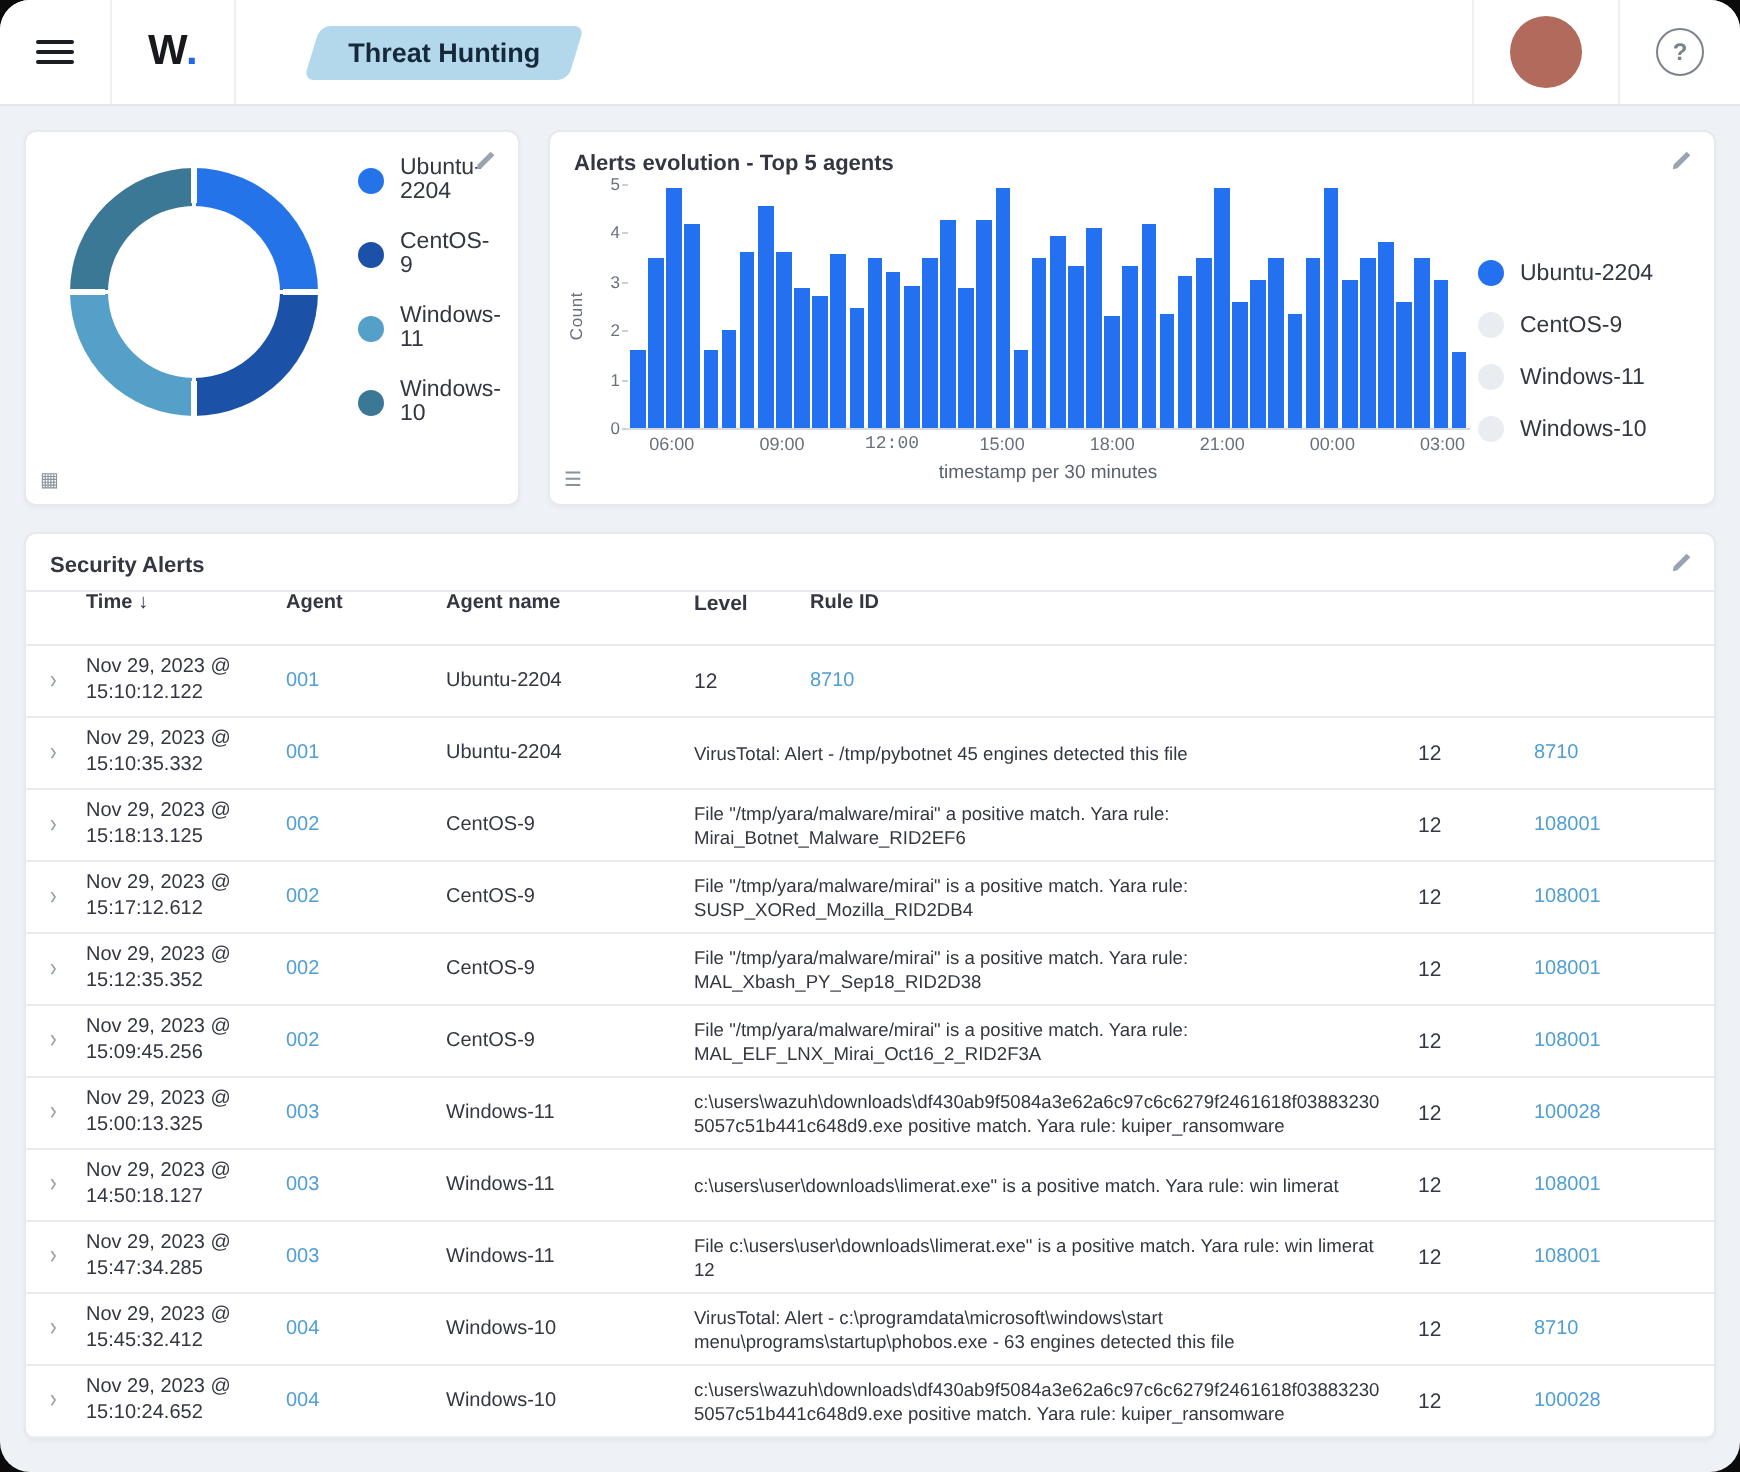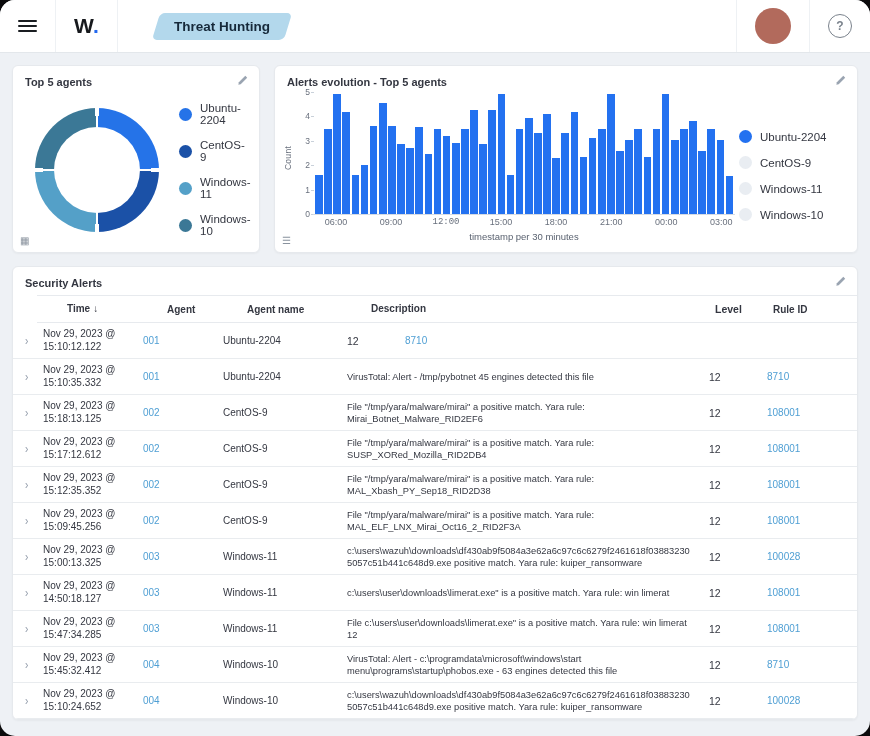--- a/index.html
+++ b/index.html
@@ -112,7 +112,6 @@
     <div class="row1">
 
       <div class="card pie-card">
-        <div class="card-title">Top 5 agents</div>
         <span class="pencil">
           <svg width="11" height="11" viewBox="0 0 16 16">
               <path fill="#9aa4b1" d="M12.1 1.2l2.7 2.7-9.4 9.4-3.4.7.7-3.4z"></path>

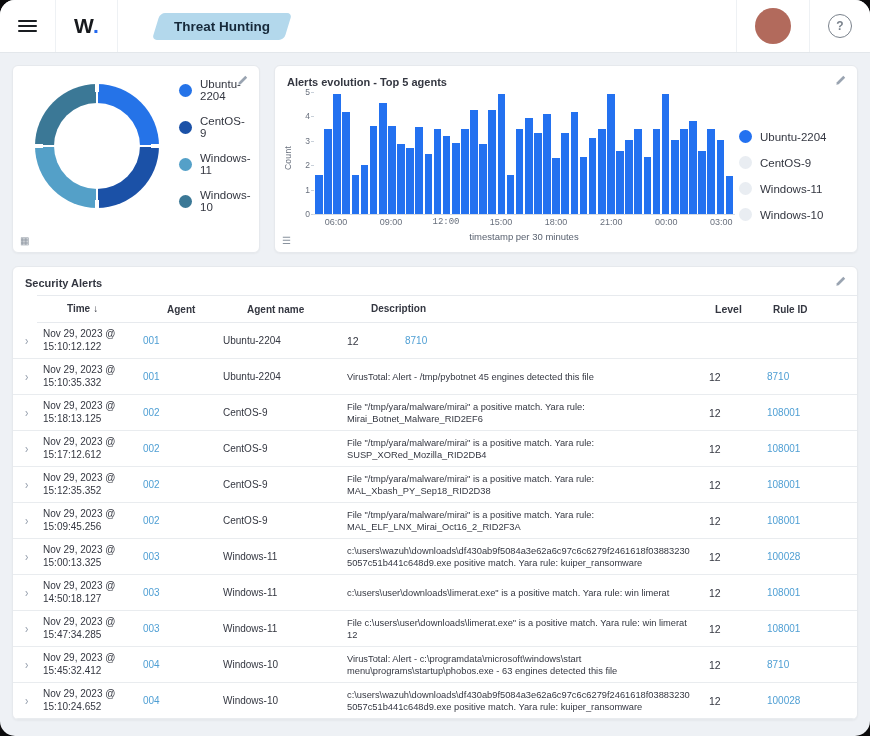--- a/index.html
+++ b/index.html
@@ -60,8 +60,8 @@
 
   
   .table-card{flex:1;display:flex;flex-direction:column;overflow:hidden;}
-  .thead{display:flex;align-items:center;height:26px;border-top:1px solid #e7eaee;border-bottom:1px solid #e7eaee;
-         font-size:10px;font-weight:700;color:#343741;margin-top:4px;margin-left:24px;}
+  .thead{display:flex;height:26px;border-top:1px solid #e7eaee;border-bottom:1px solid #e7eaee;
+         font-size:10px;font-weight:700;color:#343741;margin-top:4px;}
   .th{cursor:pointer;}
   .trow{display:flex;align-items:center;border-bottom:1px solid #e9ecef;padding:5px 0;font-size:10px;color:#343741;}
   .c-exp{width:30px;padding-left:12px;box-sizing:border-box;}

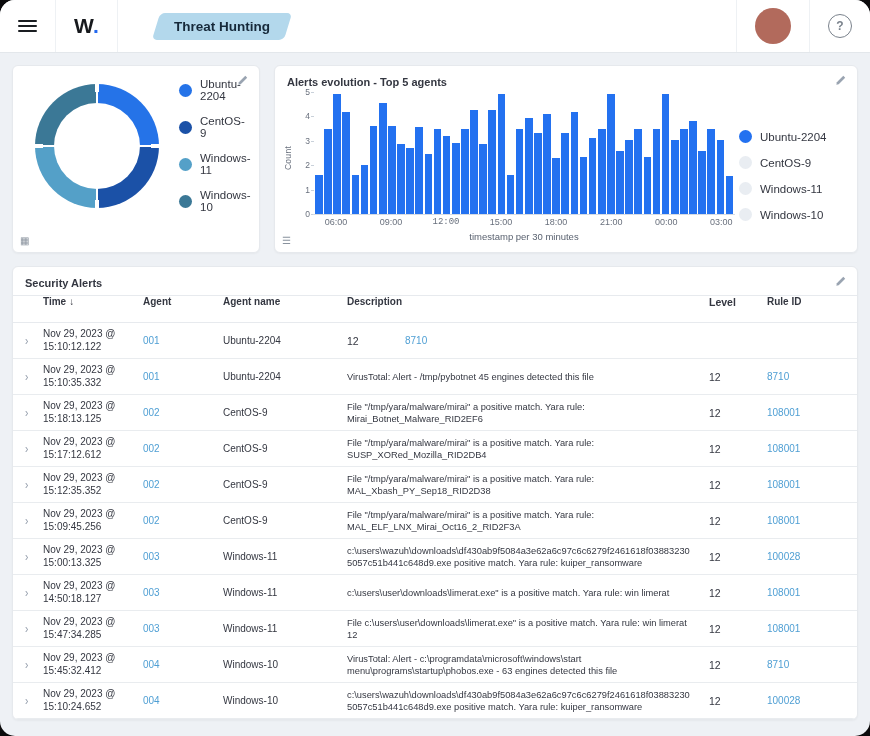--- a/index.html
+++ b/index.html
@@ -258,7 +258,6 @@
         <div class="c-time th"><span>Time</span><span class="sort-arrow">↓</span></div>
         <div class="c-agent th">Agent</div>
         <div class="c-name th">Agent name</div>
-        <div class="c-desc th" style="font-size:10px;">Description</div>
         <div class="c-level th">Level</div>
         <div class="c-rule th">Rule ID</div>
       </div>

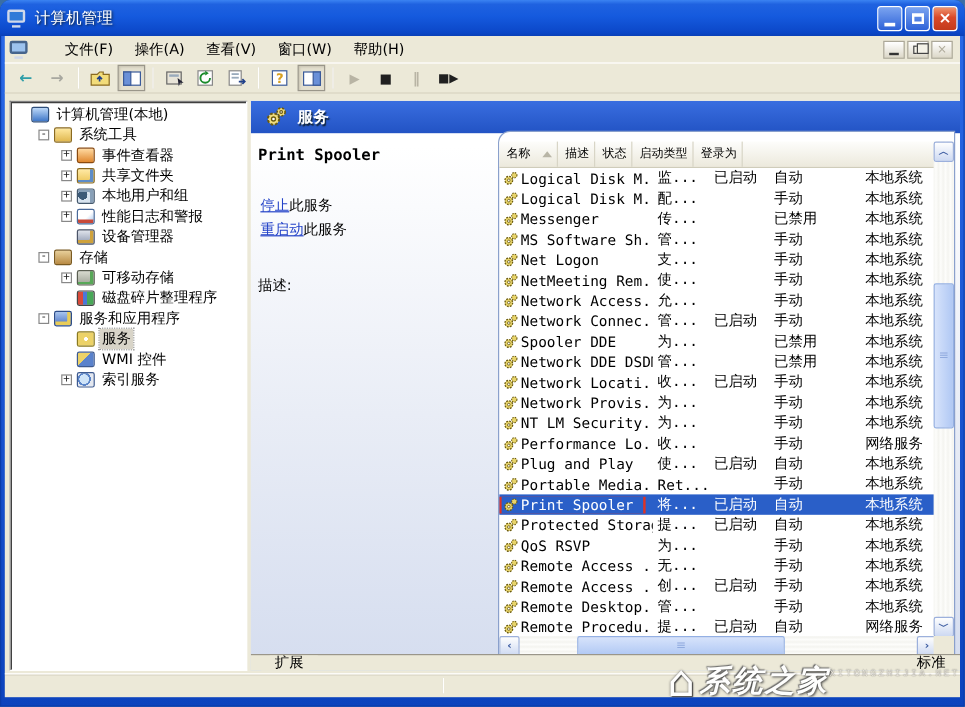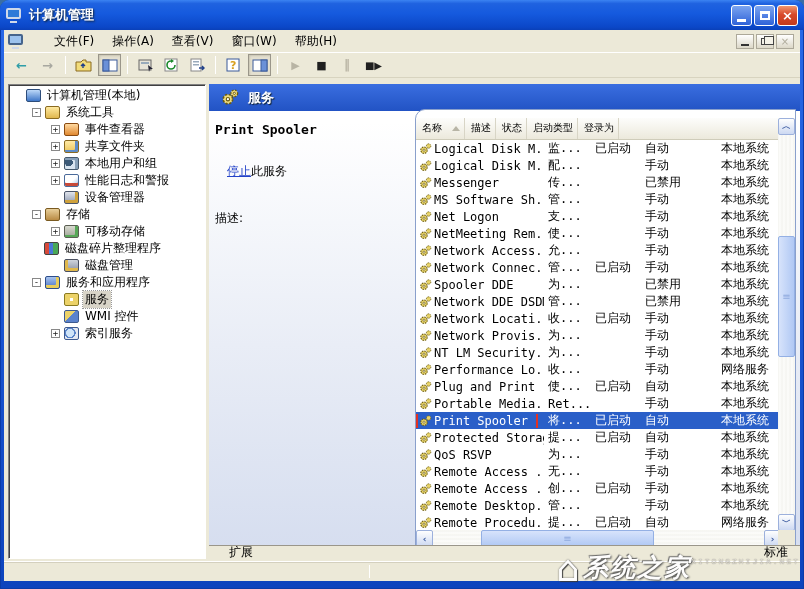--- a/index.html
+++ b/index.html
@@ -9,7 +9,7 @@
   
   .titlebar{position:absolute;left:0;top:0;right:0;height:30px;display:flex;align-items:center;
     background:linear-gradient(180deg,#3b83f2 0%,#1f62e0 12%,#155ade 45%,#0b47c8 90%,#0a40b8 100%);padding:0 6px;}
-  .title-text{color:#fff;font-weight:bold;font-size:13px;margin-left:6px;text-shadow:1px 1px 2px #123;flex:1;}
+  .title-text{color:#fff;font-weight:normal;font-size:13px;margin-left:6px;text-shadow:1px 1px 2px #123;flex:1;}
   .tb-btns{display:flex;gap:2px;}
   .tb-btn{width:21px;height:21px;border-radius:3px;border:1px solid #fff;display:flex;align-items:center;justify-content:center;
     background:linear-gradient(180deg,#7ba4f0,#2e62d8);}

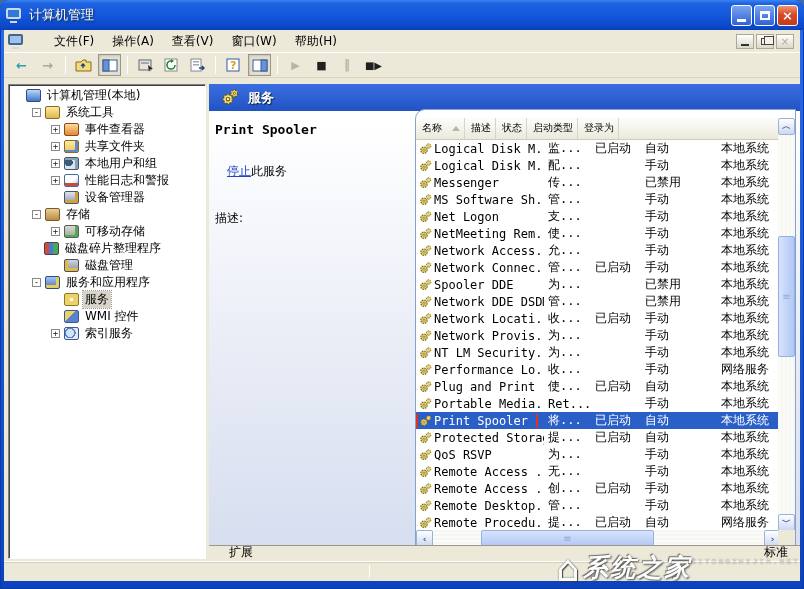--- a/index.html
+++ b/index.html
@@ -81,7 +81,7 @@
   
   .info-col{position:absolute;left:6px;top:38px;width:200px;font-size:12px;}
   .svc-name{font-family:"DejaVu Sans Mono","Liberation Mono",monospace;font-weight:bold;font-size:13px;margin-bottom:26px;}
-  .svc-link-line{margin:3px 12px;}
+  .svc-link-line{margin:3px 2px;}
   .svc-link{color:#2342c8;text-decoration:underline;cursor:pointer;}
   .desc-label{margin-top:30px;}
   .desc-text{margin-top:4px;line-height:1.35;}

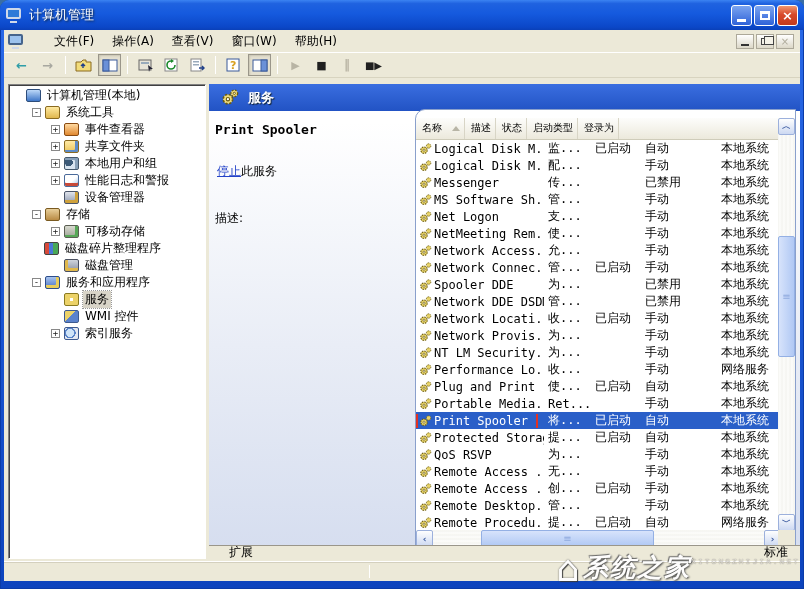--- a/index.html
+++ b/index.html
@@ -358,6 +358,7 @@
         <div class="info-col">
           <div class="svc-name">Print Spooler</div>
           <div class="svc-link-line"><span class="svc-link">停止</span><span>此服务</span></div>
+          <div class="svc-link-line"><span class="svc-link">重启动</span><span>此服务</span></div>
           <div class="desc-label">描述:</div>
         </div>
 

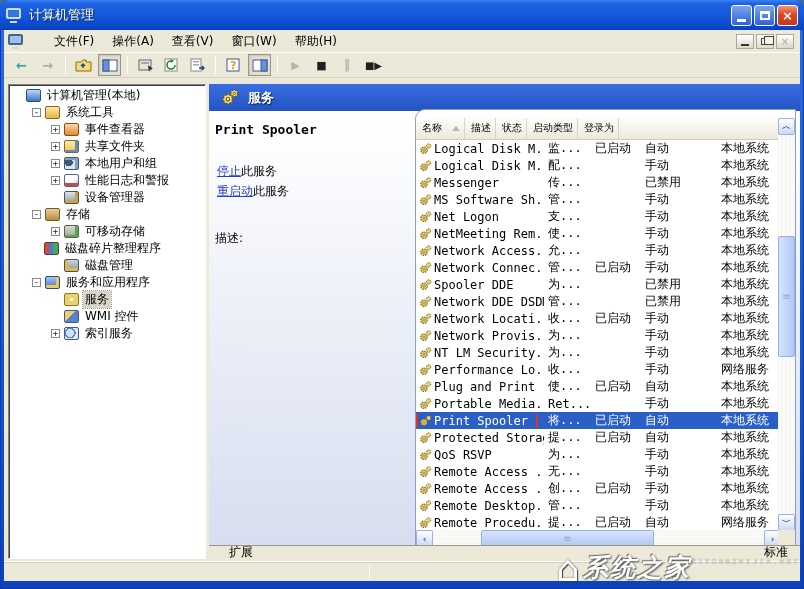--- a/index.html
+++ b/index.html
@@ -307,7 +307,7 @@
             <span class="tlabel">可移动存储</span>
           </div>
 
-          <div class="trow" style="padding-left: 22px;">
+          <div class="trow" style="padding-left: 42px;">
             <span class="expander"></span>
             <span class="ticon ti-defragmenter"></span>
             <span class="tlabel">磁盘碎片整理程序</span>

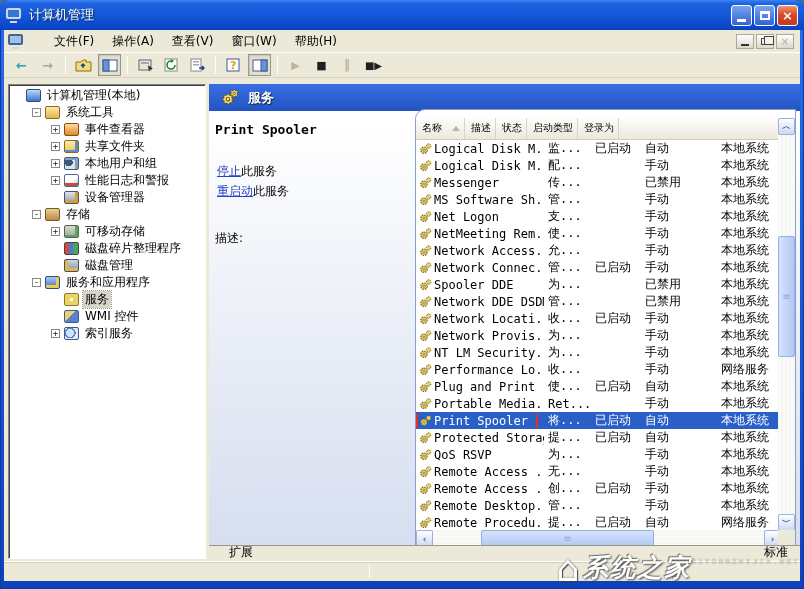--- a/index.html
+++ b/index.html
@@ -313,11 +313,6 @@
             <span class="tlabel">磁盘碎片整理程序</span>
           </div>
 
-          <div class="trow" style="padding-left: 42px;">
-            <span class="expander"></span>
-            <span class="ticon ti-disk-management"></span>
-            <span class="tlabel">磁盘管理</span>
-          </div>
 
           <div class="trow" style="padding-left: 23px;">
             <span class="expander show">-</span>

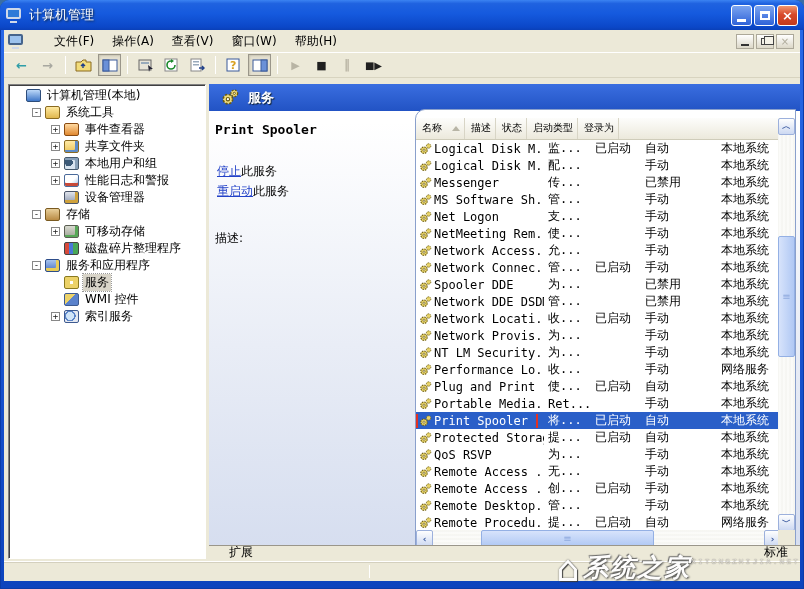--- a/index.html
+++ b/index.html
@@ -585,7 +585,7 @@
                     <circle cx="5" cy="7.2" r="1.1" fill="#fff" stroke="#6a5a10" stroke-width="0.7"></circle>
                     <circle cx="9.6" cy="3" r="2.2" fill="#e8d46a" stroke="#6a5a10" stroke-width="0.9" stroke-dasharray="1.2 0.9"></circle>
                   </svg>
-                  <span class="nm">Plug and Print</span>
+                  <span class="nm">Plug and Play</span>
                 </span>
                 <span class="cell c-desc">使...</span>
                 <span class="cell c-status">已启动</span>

**Goal of the exercise**:
Check the data for the word "gradient" and pull out the lines that have it.

**Finished exercise**:
     background:linear-gradient(180deg,#3b83f2 0%,#1f62e0 12%,#155ade 45%,#0b47c8 90%,#0a40b8 100%);padding:0 6px;}
     background:linear-gradient(180deg,#7ba4f0,#2e62d8);}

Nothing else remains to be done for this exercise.